This is part of the supporting information for the paper  
*ParAMS: Parameter Optimization for Atomistic and Molecular Models* (DOI: *123123*)  
The full documentation can be found at https://www.scm.com/doc.trunk/params/index.html

# Optimization: Original Setup

This Notebook sets up the optimization of the [Mue2016](https://doi.org/10.1021/acs.jctc.6b00461) force field for ReaxFF as published by Müller and Hartke (MH). It aims to retain most of the settings that were discussed in the original publication for the sake of a comparison. Specifically, the same parameters will be optimizied within the same bounds as in the original publication. This setup differs from the MH publication in the following:

* The initial point $x_0$ for this optimization is the already optimized force field as found by MH, possibly giving this optimization an advantage
* Optimizer related settings could not be considered as we are using a differend algorithm altogether: CMA-ES rather than OGOLEM

This notebook assumes that you have MH's supporting information downloaded and extracted into *../MH*
 

In [7]:
import os, sys
import numpy as np
from os.path    import join as opj
from scm.params import *
from scm.params.experimental import ActiveParameterSearch
from scm.params import __version__ as paramsver
print(f"ParAMS Version used: {paramsver}")

INDIR = '../data/reaxff'
if not os.path.exists(INDIR):
    os.makedirs(INDIR)

ParAMS Version used: 0.5.0



# Step 0: Auxiliary functions
Müller and Hartke provide the reference gradients as external files.
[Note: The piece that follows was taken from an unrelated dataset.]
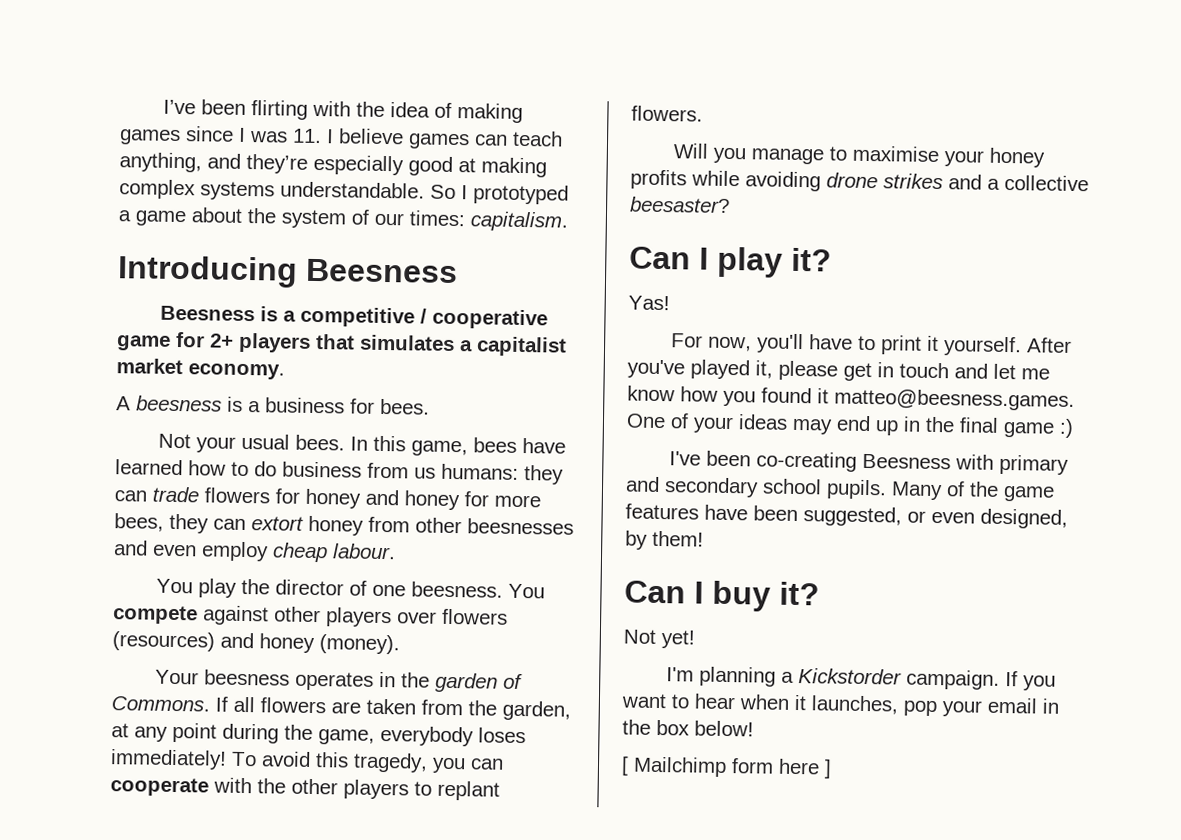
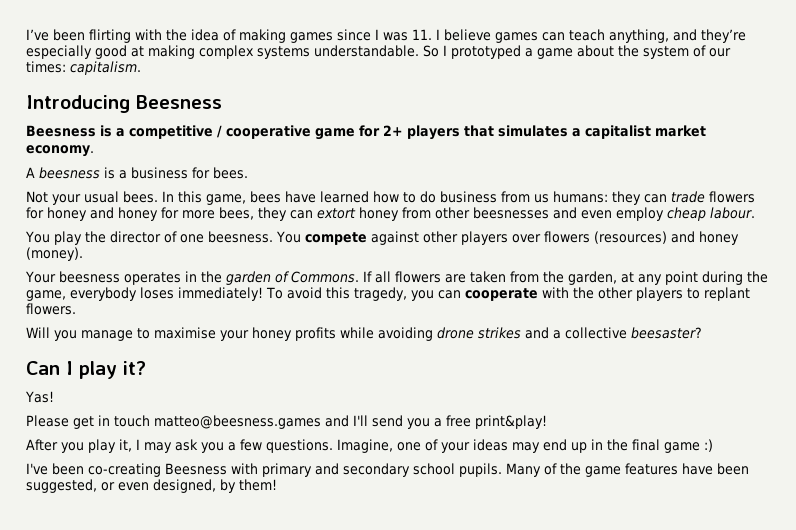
[671,333,1073,357] [627,359,1050,382] [627,385,1075,412] [626,413,666,429] For now, you'll have to print it yourself. After you've played it, please get in touch and let me know how you found it matteo@beesness.games. One -> [26,415,547,429] [26,439,421,453] Please get in touch matteo@beesness.games and I'll send you a free print&play! // After you play it, I may ask you a few questions. Imagine, one
[624,580,820,612] [623,629,695,649] [666,666,1057,691] [621,693,1060,717] [622,719,754,737] [621,756,832,779] // Can I buy it? // Not yet! // I'm planning a Kickstorder campaign. If you want to hear when it launches, pop your email in the box below! // [ Mailchimp form here ] -> (277, 485) none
This function adds them to the data set:

In [8]:
def add_grads(path, dataset):
    for i in os.listdir(path):
        if i.endswith('gradient'):
            name = i.rstrip('.gradient')
            grads = np.loadtxt(opj(path, i), skiprows=1, usecols=(1,2,3))
            for id,at in enumerate(grads):
                for xyz,value in enumerate(at):
                    dataset.add_entry(f'forces("{name}", {id}, {xyz})', 1., sigma=0.01, reference=-value)

Evaluate and print force field losses for the training and validation sets:

In [9]:
def printloss(ffpath):
    params  = ReaxParams(ffpath)
    results = jc.run(params)
    vsloss  = val_set.evaluate(results, loss='sse')
    tsloss  = train_set.evaluate(results, loss='sse')
    print(f"Training   Set loss: {tsloss:.2f}")
    print(f"Validation Set loss: {vsloss:.2f}")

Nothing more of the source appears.